::: The records :::
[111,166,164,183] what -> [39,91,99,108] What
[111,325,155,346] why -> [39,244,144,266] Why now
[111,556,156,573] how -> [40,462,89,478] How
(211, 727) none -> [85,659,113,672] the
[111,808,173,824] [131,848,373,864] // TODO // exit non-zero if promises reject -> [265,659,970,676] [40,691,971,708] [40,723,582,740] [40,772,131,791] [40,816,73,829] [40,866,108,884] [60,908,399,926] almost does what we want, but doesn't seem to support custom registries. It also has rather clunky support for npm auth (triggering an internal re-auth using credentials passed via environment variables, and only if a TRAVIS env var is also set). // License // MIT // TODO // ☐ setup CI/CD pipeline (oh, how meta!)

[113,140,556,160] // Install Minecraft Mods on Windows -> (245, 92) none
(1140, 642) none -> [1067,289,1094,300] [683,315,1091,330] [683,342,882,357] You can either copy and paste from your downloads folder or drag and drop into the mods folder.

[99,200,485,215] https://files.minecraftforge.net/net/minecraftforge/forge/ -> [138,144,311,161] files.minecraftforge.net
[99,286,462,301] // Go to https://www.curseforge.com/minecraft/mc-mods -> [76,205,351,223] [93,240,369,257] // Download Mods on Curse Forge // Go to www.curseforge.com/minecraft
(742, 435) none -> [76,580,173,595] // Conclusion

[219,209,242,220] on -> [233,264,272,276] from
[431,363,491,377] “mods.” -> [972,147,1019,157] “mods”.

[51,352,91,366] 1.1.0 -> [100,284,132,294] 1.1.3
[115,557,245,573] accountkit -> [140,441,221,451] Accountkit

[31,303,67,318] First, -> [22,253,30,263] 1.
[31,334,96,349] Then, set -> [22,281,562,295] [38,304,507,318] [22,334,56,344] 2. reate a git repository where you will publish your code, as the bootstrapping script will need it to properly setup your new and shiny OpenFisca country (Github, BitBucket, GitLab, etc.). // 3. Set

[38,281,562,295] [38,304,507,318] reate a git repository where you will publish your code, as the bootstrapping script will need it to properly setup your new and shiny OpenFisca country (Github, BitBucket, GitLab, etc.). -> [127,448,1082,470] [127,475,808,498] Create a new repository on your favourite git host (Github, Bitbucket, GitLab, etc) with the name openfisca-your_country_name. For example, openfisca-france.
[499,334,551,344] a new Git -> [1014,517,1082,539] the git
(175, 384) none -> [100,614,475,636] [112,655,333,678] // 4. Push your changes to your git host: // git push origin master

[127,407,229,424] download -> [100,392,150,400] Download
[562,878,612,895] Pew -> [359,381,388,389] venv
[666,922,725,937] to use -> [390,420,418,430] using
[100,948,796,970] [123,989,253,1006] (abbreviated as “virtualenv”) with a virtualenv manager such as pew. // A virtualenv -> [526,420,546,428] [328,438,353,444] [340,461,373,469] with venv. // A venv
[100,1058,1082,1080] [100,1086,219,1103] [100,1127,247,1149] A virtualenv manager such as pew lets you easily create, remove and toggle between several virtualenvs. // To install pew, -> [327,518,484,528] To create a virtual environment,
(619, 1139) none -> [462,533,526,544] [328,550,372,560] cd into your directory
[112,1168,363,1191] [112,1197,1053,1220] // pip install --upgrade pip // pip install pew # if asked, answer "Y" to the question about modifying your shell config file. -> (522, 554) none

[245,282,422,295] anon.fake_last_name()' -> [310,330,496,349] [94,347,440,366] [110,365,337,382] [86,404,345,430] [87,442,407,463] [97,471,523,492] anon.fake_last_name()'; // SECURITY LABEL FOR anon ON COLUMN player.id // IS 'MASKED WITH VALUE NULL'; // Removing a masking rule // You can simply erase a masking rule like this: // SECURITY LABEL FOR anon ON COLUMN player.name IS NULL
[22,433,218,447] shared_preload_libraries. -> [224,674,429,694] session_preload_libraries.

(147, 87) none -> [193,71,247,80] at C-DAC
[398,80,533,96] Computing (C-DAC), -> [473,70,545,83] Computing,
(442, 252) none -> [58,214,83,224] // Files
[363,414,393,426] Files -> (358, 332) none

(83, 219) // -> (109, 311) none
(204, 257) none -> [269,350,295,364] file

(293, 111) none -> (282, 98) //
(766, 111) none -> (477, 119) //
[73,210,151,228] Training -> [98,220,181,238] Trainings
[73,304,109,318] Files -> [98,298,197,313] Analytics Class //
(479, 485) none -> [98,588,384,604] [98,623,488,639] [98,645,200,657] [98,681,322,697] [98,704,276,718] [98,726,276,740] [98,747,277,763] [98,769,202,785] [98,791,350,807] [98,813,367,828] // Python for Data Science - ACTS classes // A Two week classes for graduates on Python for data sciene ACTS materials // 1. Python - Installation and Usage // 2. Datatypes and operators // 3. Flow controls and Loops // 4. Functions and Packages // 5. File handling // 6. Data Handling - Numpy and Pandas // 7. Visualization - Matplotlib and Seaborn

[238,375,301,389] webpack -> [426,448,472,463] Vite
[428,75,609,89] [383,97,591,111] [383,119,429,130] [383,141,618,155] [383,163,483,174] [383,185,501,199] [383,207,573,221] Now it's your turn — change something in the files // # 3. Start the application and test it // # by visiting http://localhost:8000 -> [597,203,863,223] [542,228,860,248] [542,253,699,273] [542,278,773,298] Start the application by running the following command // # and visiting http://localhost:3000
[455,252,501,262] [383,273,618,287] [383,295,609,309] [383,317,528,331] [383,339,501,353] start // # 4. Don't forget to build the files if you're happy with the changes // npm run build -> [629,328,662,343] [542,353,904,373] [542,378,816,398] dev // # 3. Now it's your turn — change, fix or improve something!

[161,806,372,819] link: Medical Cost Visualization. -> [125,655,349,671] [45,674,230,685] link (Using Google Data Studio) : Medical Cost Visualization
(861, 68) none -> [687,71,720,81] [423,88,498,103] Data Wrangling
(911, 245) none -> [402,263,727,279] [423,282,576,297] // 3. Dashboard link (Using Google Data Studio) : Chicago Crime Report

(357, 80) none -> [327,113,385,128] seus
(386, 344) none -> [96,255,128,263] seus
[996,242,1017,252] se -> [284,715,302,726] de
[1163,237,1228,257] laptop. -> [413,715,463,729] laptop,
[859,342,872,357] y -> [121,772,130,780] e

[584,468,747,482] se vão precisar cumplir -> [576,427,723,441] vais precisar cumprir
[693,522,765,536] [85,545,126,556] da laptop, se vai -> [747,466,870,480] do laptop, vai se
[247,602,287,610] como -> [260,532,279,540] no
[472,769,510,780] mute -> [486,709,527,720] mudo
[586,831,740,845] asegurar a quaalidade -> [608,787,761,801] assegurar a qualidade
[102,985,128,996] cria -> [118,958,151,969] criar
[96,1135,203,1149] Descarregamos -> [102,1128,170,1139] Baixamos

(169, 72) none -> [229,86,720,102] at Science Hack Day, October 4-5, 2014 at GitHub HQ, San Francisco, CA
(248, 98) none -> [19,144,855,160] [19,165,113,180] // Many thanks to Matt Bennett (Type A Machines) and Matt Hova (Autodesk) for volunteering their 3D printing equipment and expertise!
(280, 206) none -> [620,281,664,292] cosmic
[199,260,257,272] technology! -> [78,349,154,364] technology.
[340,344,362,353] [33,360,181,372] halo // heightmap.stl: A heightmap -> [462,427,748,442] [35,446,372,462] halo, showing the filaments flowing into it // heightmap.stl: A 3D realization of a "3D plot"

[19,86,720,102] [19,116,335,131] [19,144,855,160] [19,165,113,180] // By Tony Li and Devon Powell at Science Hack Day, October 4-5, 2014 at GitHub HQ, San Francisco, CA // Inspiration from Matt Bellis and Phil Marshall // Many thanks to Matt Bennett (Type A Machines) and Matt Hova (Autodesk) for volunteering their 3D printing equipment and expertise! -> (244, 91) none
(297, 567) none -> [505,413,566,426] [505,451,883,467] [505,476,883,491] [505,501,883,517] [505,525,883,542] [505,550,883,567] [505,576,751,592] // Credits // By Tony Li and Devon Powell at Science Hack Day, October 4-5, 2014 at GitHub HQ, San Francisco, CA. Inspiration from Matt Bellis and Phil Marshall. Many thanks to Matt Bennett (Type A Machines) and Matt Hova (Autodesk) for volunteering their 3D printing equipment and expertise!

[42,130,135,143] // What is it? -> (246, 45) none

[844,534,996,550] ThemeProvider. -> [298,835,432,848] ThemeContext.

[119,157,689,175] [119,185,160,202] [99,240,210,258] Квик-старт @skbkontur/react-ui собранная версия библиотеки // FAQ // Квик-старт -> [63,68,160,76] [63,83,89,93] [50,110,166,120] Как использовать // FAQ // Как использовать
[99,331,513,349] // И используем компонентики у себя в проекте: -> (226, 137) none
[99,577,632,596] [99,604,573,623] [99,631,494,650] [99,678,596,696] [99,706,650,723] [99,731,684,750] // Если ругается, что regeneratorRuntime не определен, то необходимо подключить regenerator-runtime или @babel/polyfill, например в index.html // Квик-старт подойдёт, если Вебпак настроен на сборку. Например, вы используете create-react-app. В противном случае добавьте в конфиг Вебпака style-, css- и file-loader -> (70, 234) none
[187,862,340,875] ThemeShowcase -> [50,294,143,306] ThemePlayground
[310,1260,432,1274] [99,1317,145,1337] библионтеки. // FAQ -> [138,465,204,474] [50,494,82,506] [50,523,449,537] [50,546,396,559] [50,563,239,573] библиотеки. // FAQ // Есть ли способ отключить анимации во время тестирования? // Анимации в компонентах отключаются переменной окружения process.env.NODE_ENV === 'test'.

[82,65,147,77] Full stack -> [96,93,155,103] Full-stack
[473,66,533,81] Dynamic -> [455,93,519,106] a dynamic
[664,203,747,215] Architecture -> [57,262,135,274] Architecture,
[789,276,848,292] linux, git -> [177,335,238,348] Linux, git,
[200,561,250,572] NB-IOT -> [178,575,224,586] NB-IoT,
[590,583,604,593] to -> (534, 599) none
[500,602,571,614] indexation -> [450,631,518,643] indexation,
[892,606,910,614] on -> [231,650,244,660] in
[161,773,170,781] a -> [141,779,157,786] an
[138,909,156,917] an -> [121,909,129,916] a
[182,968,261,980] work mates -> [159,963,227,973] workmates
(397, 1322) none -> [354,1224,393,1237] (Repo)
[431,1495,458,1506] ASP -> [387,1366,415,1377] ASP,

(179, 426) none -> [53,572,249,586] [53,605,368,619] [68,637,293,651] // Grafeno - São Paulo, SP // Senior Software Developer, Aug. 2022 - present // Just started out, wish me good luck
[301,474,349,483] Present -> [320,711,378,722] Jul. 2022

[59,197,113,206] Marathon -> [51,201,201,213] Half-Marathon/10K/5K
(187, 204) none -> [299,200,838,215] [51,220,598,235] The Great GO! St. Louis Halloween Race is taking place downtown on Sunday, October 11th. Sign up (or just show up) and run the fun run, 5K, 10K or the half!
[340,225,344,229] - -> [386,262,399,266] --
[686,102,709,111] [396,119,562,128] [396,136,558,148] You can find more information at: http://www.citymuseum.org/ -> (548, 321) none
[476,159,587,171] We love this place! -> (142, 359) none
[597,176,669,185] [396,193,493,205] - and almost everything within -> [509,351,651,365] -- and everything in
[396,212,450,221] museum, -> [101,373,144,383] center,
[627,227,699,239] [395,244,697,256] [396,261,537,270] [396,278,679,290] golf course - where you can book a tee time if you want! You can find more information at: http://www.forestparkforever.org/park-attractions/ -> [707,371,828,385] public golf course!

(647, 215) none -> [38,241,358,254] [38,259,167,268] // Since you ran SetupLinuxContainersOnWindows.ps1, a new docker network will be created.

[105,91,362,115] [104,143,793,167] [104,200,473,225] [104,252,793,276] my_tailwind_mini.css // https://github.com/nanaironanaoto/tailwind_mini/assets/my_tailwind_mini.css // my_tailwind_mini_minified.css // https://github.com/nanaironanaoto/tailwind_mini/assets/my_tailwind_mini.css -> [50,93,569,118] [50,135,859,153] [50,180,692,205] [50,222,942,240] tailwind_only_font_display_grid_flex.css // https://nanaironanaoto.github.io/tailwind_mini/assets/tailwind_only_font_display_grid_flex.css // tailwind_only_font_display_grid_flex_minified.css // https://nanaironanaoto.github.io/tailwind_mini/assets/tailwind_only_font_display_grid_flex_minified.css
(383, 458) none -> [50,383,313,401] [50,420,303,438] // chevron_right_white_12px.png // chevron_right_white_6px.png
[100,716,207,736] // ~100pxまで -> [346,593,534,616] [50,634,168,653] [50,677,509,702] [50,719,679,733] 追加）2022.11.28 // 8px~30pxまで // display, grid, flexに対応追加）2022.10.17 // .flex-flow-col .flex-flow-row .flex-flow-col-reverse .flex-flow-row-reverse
:::
**Exercise goal:** Lines to set down from above: the line with "[100,948,796,970] [123,989,253,1006] (abbreviated", the line with "(147, 87) none -> [193,71,247,80] at C-DAC", and every line between, each exactly as written.

**Task solution:**
[100,948,796,970] [123,989,253,1006] (abbreviated as “virtualenv”) with a virtualenv manager such as pew. // A virtualenv -> [526,420,546,428] [328,438,353,444] [340,461,373,469] with venv. // A venv
[100,1058,1082,1080] [100,1086,219,1103] [100,1127,247,1149] A virtualenv manager such as pew lets you easily create, remove and toggle between several virtualenvs. // To install pew, -> [327,518,484,528] To create a virtual environment,
(619, 1139) none -> [462,533,526,544] [328,550,372,560] cd into your directory
[112,1168,363,1191] [112,1197,1053,1220] // pip install --upgrade pip // pip install pew # if asked, answer "Y" to the question about modifying your shell config file. -> (522, 554) none

[245,282,422,295] anon.fake_last_name()' -> [310,330,496,349] [94,347,440,366] [110,365,337,382] [86,404,345,430] [87,442,407,463] [97,471,523,492] anon.fake_last_name()'; // SECURITY LABEL FOR anon ON COLUMN player.id // IS 'MASKED WITH VALUE NULL'; // Removing a masking rule // You can simply erase a masking rule like this: // SECURITY LABEL FOR anon ON COLUMN player.name IS NULL
[22,433,218,447] shared_preload_libraries. -> [224,674,429,694] session_preload_libraries.

(147, 87) none -> [193,71,247,80] at C-DAC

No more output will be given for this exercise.